The since-deleted headline was posted yesterday on Twitter with a link to an article by BBC World, the UK broadcaster’s global newsroom.
Angry commentators contrasted it with BBC headline writers’ ungendered coverage of male politicians including Boris Johnson, who quit as UK prime minister last year.
One labelled it “staggering sexism” while others accused the BBC of “misogyny”.
Just wow… @BBCWorld’s blatant sexism is just staggering! #BBC pic.twitter.com/C5Eoyrm8XD
— Rishi Suri (@rishi_suri) January 20, 2023
Saddened to see such a reductive, sexist and inaccurate headline from the BBC World. It should read “Jacinda Ardern resigns: a world leader showing courage by breaking the taboo of discussing emotional and mental wellbeing” https://t.co/yjeM8RJ4pV
— Sangita Myska (@SangitaMyska) January 19, 2023
The headline was later changed to say: “Departure reveals unique pressures on PM.”
The story mentioned Ardern’s life as a working mother of a small child.
“We quickly recognised the original headline wasn’t suitable for the story and changed it accordingly. We also deleted the associated tweet,” a BBC spokesperson told AFP.
The 42-year-old Ardern – who steered New Zealand through natural disasters, the Covid pandemic, and its worst-ever terror attack – said she no longer had “enough in the tank”.

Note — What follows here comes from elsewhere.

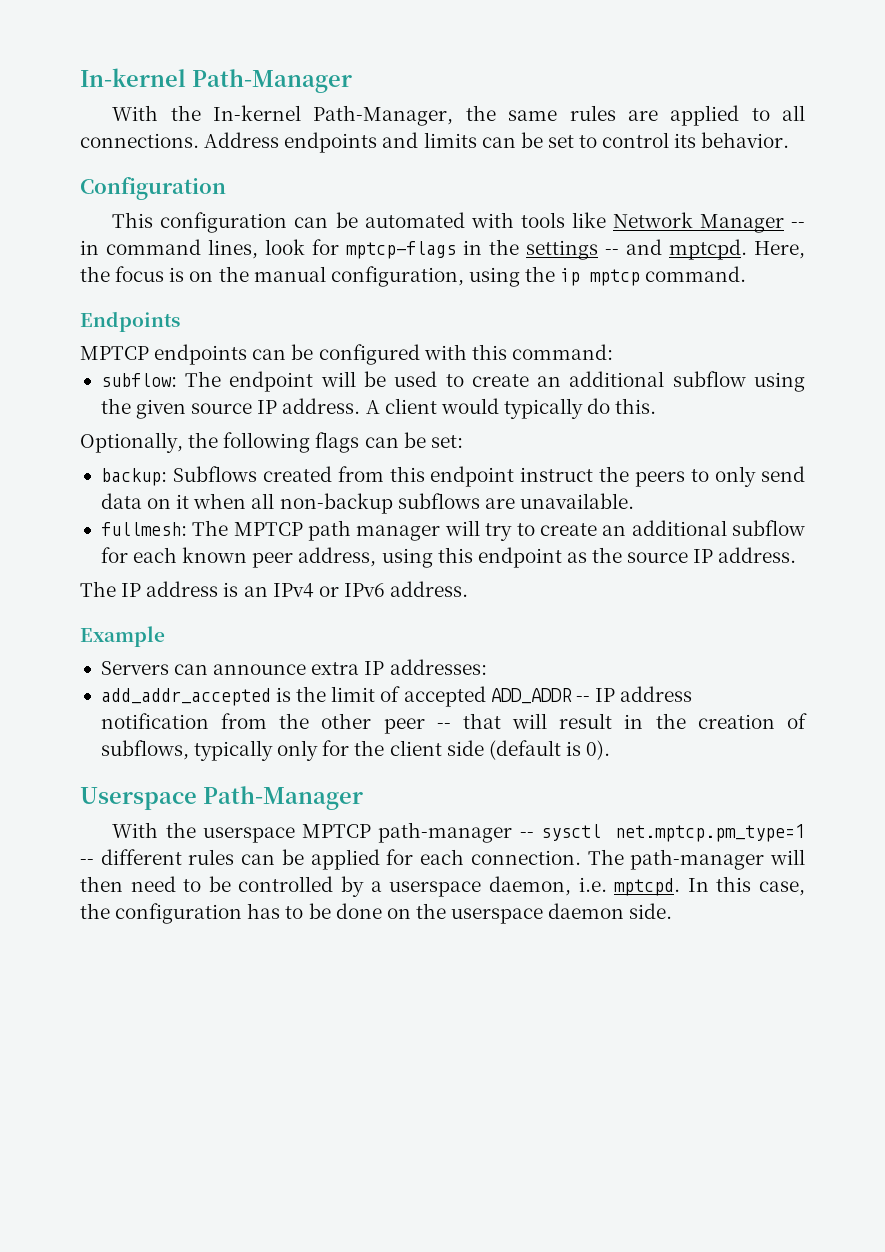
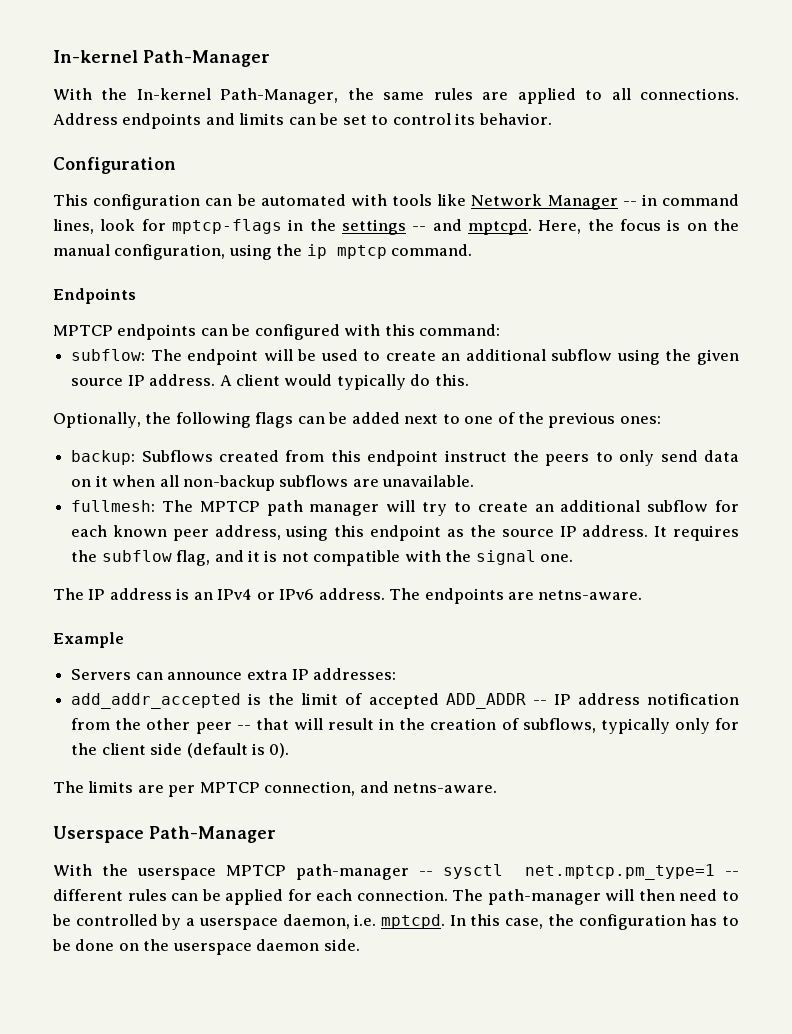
- Optionally, the following flags can be set:
+ Optionally, the following flags can be added next to one of the previous ones:
+ It requires the subflow flag, and it is not compatible with the signal one.
+ The endpoints are netns-aware.
+ The limits are per MPTCP connection, and netns-aware.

While Ardern has not shied away from discussing the strains of office, she has been quick to shoot down sexist lines of questioning.
In November, at a joint news conference with her Finnish counterpart Sanna Marin, they were asked by a male journalist if they were meeting because they were “similar in age and got a lot of common stuff there”.
Referring to former US and New Zealand leaders, Ardern queried “whether or not anyone ever asked Barack Obama and John Key if they met because they were of similar age?”.